Radio Evangélica

quarta-feira, 4 de junho de 2025

Tecnologia, Conhecimento Local e Sustentabilidade nos Andes

A sofisticação técnica das práticas incas revela uma profunda compreensão empírica do ambiente andino. Sem o uso da roda para transporte de carga nem da tração animal em larga escala, os incas desenvolveram um sistema altamente eficiente de circulação humana e de mercadorias, baseado em trilhas planejadas, aclives adaptados e sistemas de drenagem que garantiam a durabilidade das vias. A engenharia hidráulica, aplicada tanto à irrigação quanto à conservação de solos, refletia uma inteligência ecológica que buscava coexistência com a paisagem, e não sua dominação.

Os andenes — terraços agrícolas — não eram apenas soluções de plantio, mas instrumentos multifuncionais de preservação ambiental, captação de água e controle microclimático. Ao cultivar em cotas de altitude variadas, o império ampliava sua segurança alimentar e distribuía riscos climáticos, numa lógica de complementaridade produtiva típica da economia vertical andina. O saber técnico, acumulado e transmitido de forma oral e prática, era parte do patrimônio coletivo das ayllus e dos especialistas agrônomos chamados yachaqkuna.

O Estado como Gestor do Bem Comum

A atuação estatal incaico não se restringia à autoridade coercitiva, mas funcionava como organizador da produção e garantidor do bem-estar coletivo. O sistema de trabalho obrigatório, o mit’a, longe de significar apenas exploração, refletia uma reciprocidade institucionalizada: o Estado dispunha da força de trabalho comunitária para obras públicas, mas, em contrapartida, assegurava redistribuição de recursos e proteção em momentos críticos.

Além disso, a ausência de um sistema monetário e a predominância do escambo ritualizado não impediam o florescimento de uma economia dinâmica. A lógica era outra: produzir para o coletivo, e não para o mercado.
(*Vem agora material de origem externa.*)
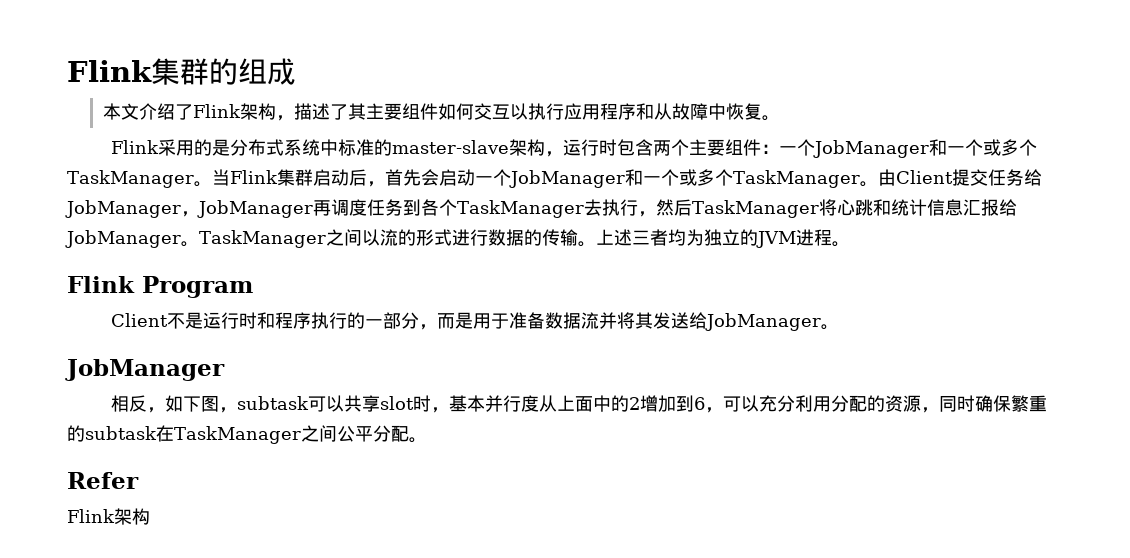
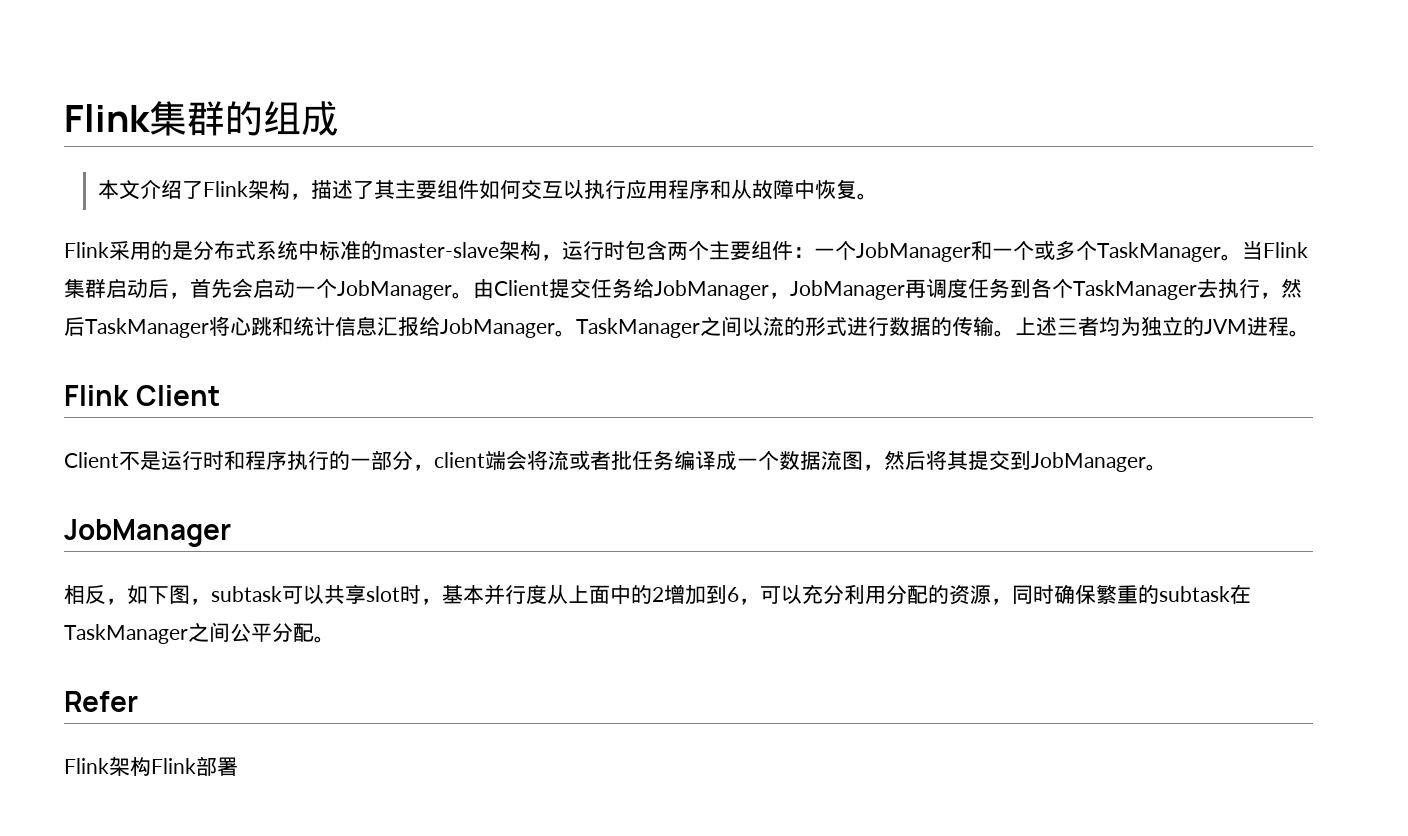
[624,169,860,188] 和一个或多个TaskManager -> (452, 290) none
[142,276,253,298] Program -> [135,385,220,406] Client
[437,312,708,329] 而是用于准备数据流并将其发送给 -> [434,450,1031,471] client端会将流或者批任务编译成一个数据流图，然后将其提交到
(150, 516) none -> [151,756,238,776] Flink部署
As relações sociais de produção mantinham coesão e estabilidade, características centrais da durabilidade de um império que, mesmo sem escrita alfabética, conseguiu articular vastos territórios com alta eficiência administrativa.

Heranças e Desafios para o Presente

O modelo incaico de sustentabilidade infraestrutural e solidariedade estatal desafia paradigmas contemporâneos centrados no lucro e na exploração de recursos em escala ilimitada. Ao articular espiritualidade, engenharia, justiça distributiva e gestão do território, o Tahuantinsuyo demonstrou que é possível organizar sociedades complexas em harmonia com seu entorno.

As atuais discussões sobre desenvolvimento sustentável, economia circular e justiça climática podem encontrar nos Andes pré-colombianos exemplos práticos de viabilidade sistêmica, onde os pilares da resiliência não estavam apenas na técnica, mas nos valores coletivos e na ética de cuidado com a terra e com o outro.

Referências Bibliográficas Complementares

  • CUBERO, Jorge. Tecnología y organización social en los Andes: una mirada desde la arqueología. La Paz: Plural Editores, 2018.
  • GONZÁLEZ CARRÉ, Teresa. Saberes indígenas y prácticas agrícolas en el mundo andino. Quito: FLACSO, 2007.
  • GUTIÉRREZ, Ramón. Arquitectura y urbanismo en el mundo andino. Buenos Aires: CLACSO, 2002.
  • KOSTER, Rainer. Los Incas: planificación estatal y tecnología. Lima: Horizonte, 1992.
  • MORALES, Edmundo. The Guinea Pig: Healing, Food, and Ritual in the Andes. Tucson: University of Arizona Press, 1995.